Problem
In today’s healthcare landscape, early detection and prevention of diseases remain critical, yet traditional methods of risk assessment are often limited in scope, focusing primarily on isolated factors like family history or basic demographic data. These methods typically lack the depth and precision needed to address the complex interplay of genomics, lifestyle, and environmental factors that contribute to disease risk. As a result, healthcare providers and individuals are left with incomplete risk profiles, leading to missed opportunities for proactive intervention and personalized care. This gap creates a pressing need for a more comprehensive, data-driven approach to health risk assessment.
Solution
IntelliGenes addresses this gap by offering a sophisticated, AI-driven platform that integrates genomic, demographic, lifestyle, and environmental data to provide a highly personalized and predictive health risk profile. The core of IntelliGenes’ innovation is its proprietary “I-Score,” which aggregates diverse data points to offer a comprehensive disease risk assessment for each individual. This actionable score enables healthcare providers to identify high-risk individuals earlier, personalize treatment plans, and recommend targeted lifestyle changes. Additionally, IntelliGenes empowers users to make informed health decisions by visualizing their health risks and providing data-driven, personalized health insights and recommendations.
By combining cutting-edge machine learning with advanced data integration techniques, IntelliGenes moves beyond traditional risk assessment to deliver a dynamic, holistic view of each individual’s health profile, transforming disease prevention and enabling a proactive approach to personalized healthcare.
Tools Used
Project Overview
IntelliGenes is an AI-powered healthcare platform that integrates genomic, demographic, lifestyle, and environmental data to provide personalized health risk assessments. The platform’s core feature, the "I-Score," empowers healthcare providers and users to make proactive health decisions based on predictive insights.
My Role
I played a key role in data analysis, model development, and user experience design for IntelliGenes. Working closely with data scientists and healthcare experts, I helped refine the machine learning model for calculating the I-Score and developed UI mockups to ensure a user-friendly experience.

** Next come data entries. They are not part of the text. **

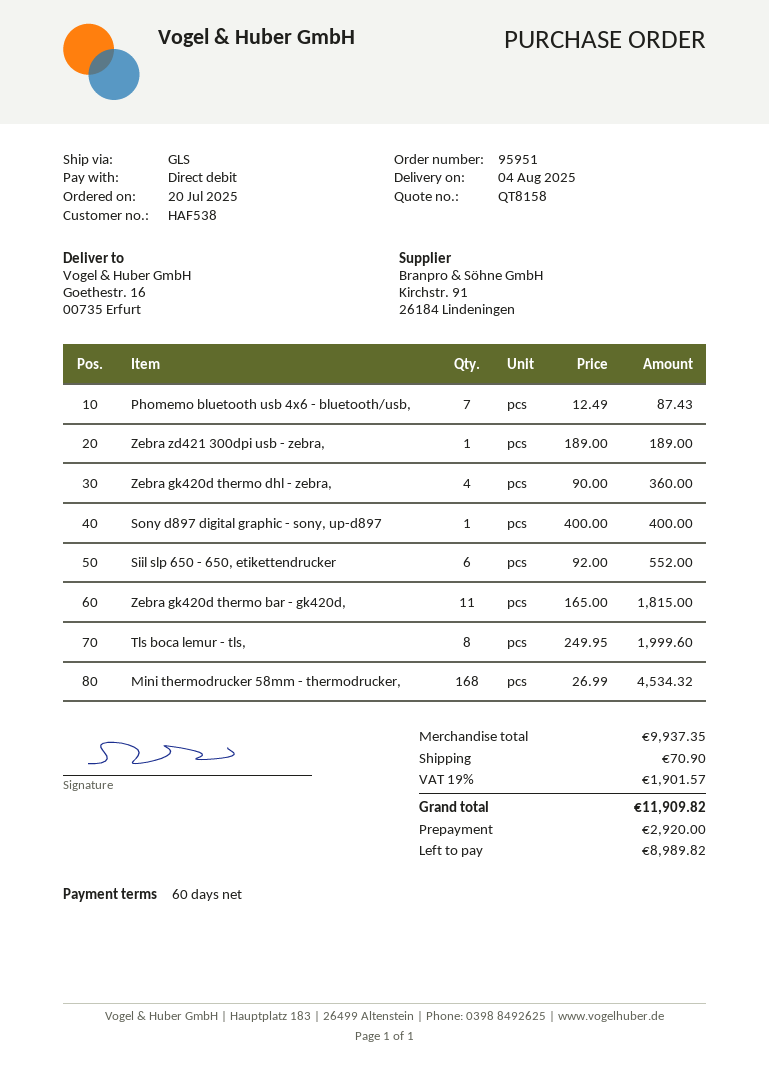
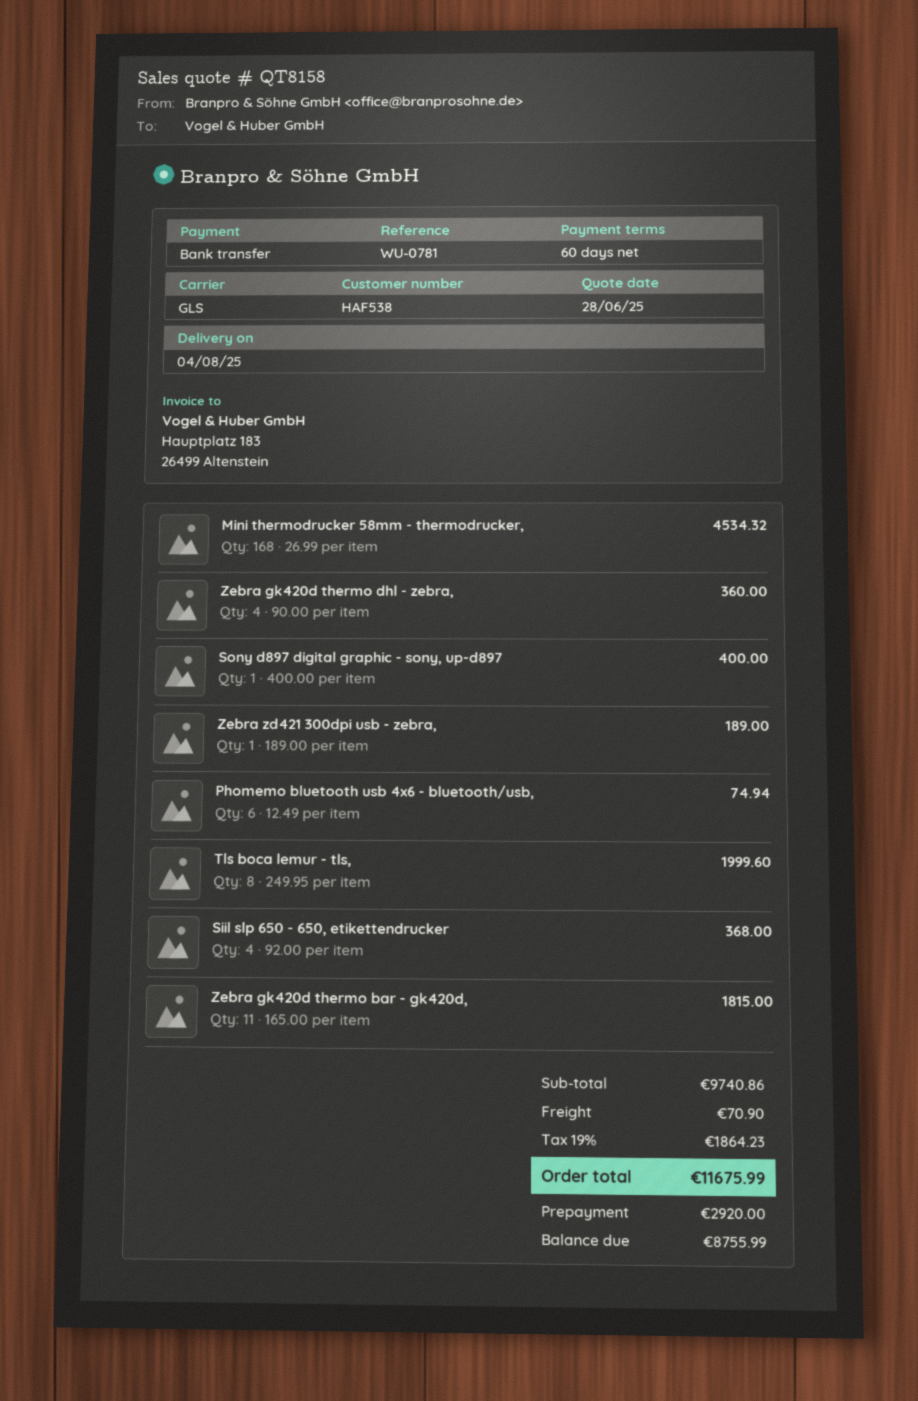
payment method: direct debit -> bank transfer
Phomemo bluetooth usb 4x6 - bluetooth/usb,: 7 x 12.49 = 87.43 -> 6 x 12.49 = 74.94
Siil slp 650 - 650, etikettendrucker: 6 x 92.00 = 552.00 -> 4 x 92.00 = 368.00
subtotal: 9937.35 -> 9740.86
tax: 19% = 1901.57 -> 19% = 1864.23
total: 11909.82 -> 11675.99
balance: 8989.82 -> 8755.99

Data Collection and Analysis
Data collection involved gathering information from various sources, including public health records, wearable devices, and genomic databases.
Data Cleaning: Removing irrelevant or inconsistent entries to improve data integrity.
Feature Engineering: Transforming raw genomic and demographic data into structured features that enhance model predictiveness.
Statistical Testing: Validating the significance of different health indicators to ensure their relevance in predicting disease risks.
Key Recommendations
Increase User Engagement: Add regular health insights and personalized suggestions.
Expand Data Integration: Incorporate data from additional sources like fitness apps.
Continuous Improvement: Implement a feedback loop to enhance I-Score accuracy and usability.
Privacy Enhancements: Strengthen user control over data sharing.